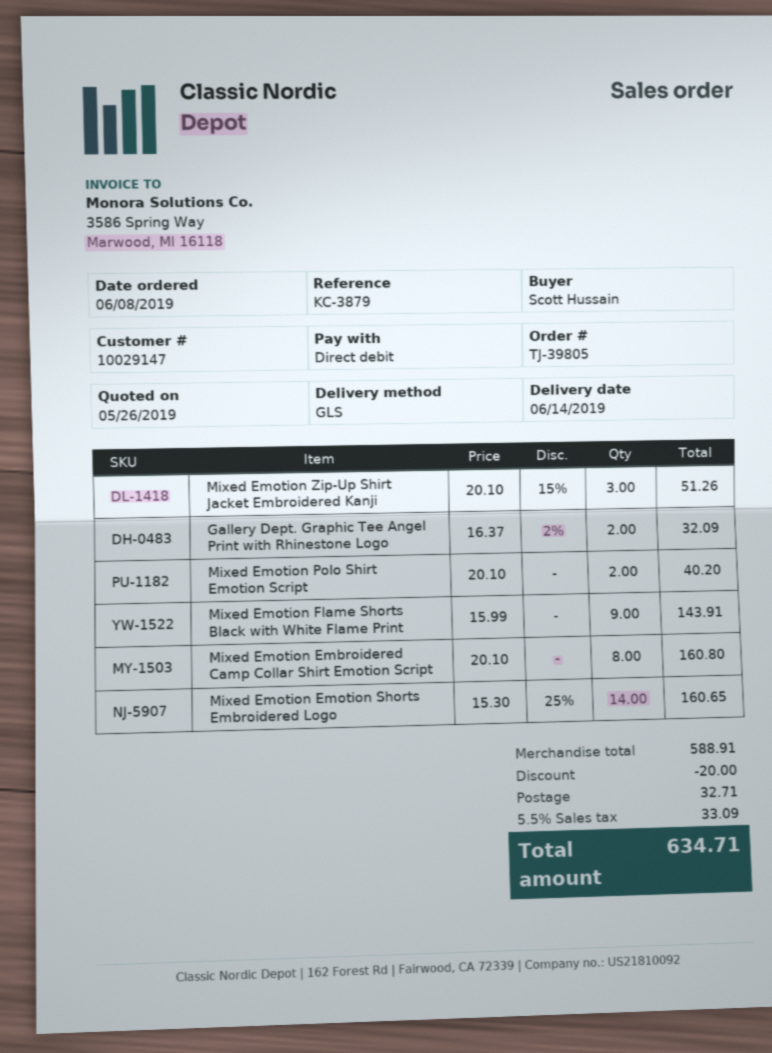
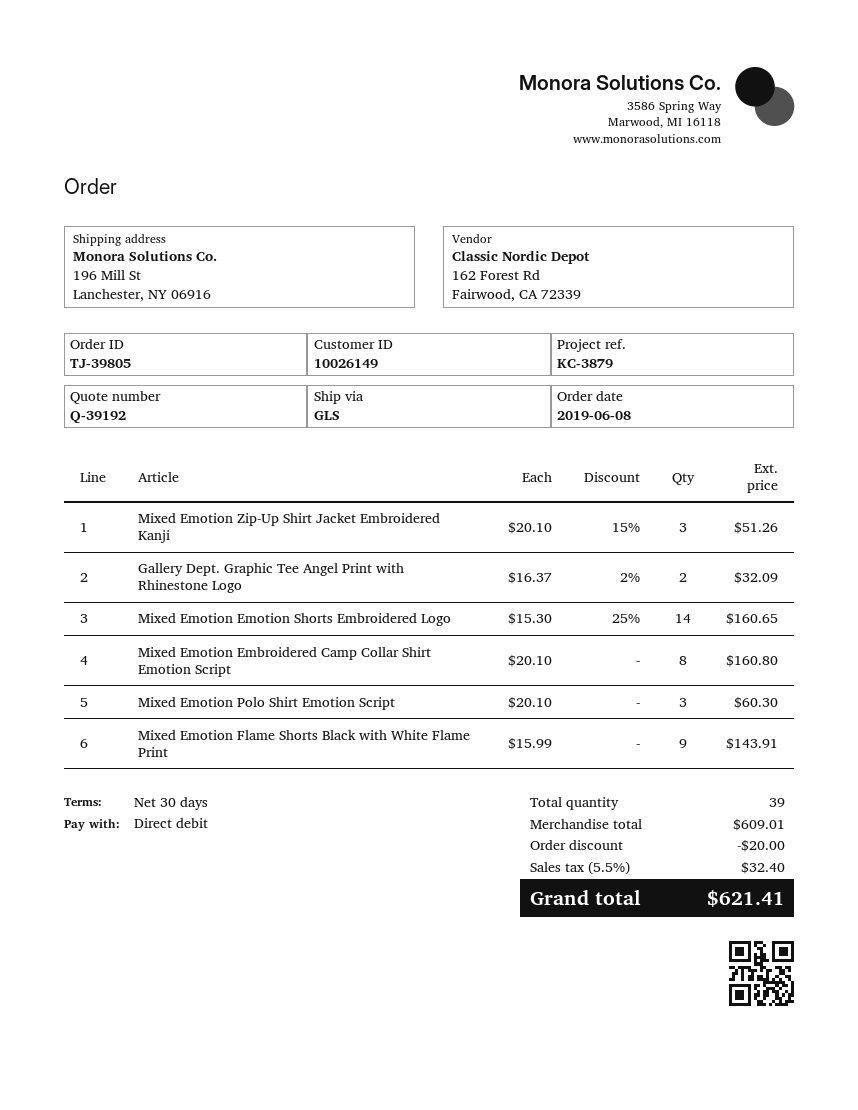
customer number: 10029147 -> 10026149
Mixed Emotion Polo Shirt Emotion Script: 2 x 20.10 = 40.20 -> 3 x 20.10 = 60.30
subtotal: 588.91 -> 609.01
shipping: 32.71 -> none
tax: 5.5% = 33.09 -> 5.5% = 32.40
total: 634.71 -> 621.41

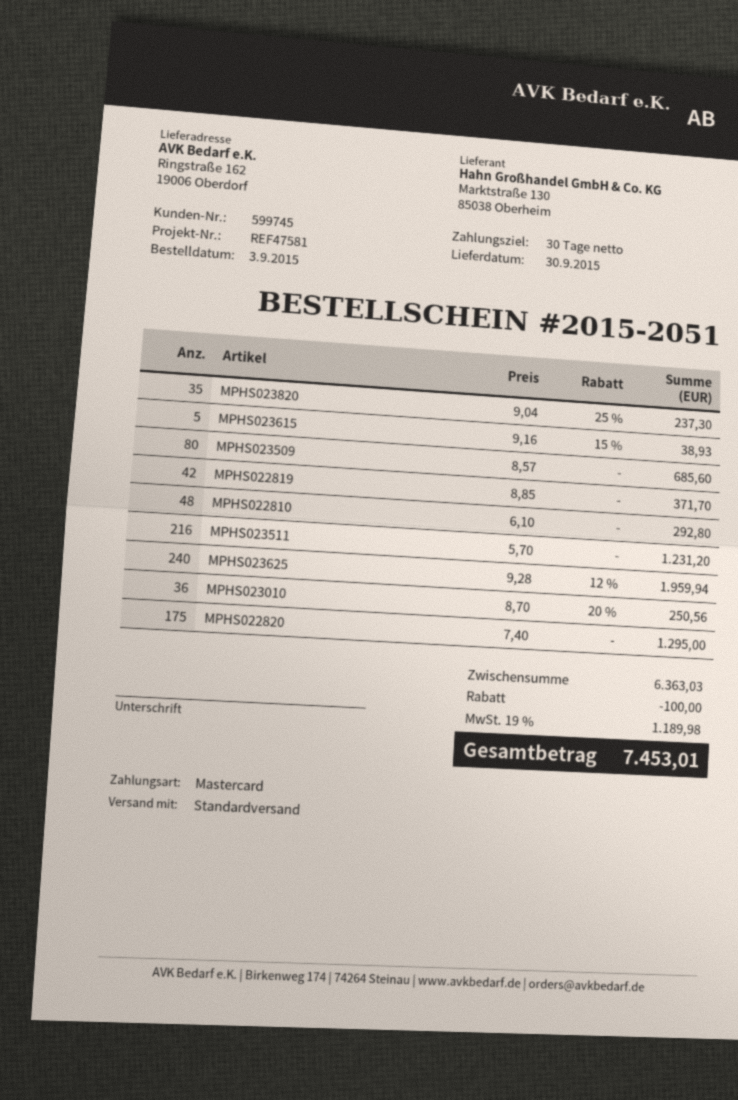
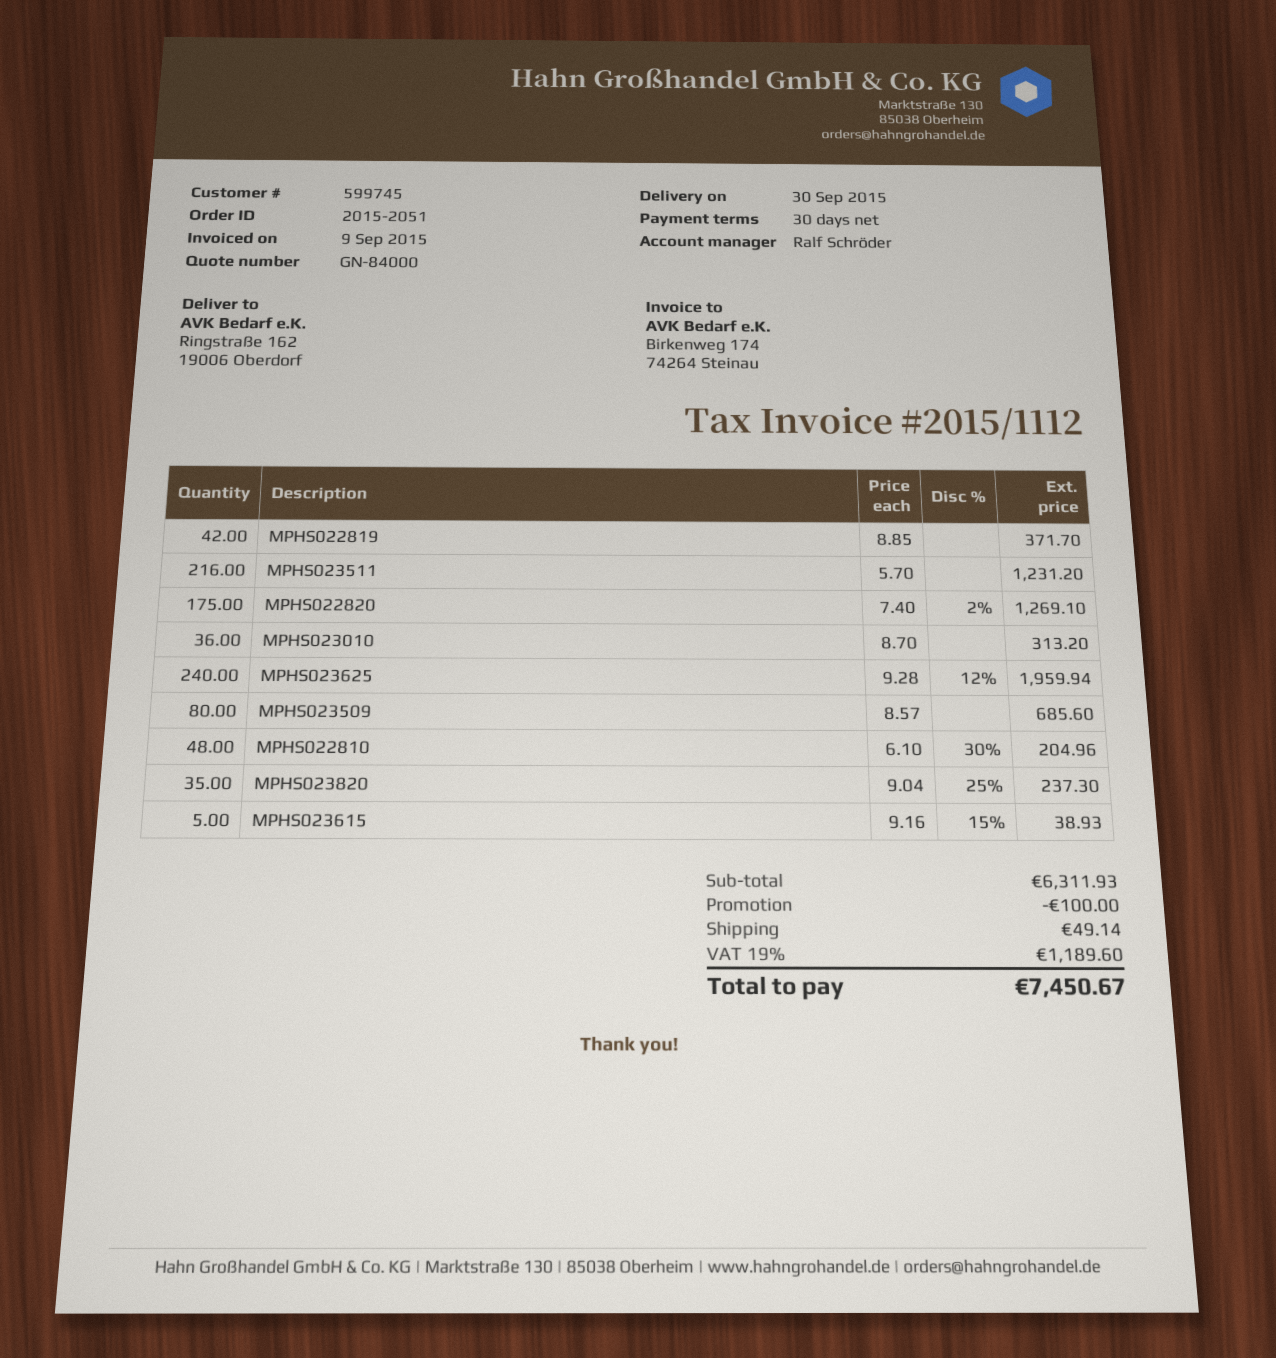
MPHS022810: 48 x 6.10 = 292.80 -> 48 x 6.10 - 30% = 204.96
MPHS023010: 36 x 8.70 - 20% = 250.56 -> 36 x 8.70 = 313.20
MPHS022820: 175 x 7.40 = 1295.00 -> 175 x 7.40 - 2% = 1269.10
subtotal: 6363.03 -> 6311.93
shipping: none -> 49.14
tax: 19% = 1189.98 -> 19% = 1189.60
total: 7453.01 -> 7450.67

What needs to be done: The line containing "tax: 5.5% = 33.09 -> 5.5% = 32.40" and every line after it, up to the last line of the data, should be returned exactly, without the pictures.

Output of the task:
tax: 5.5% = 33.09 -> 5.5% = 32.40
total: 634.71 -> 621.41

MPHS022810: 48 x 6.10 = 292.80 -> 48 x 6.10 - 30% = 204.96
MPHS023010: 36 x 8.70 - 20% = 250.56 -> 36 x 8.70 = 313.20
MPHS022820: 175 x 7.40 = 1295.00 -> 175 x 7.40 - 2% = 1269.10
subtotal: 6363.03 -> 6311.93
shipping: none -> 49.14
tax: 19% = 1189.98 -> 19% = 1189.60
total: 7453.01 -> 7450.67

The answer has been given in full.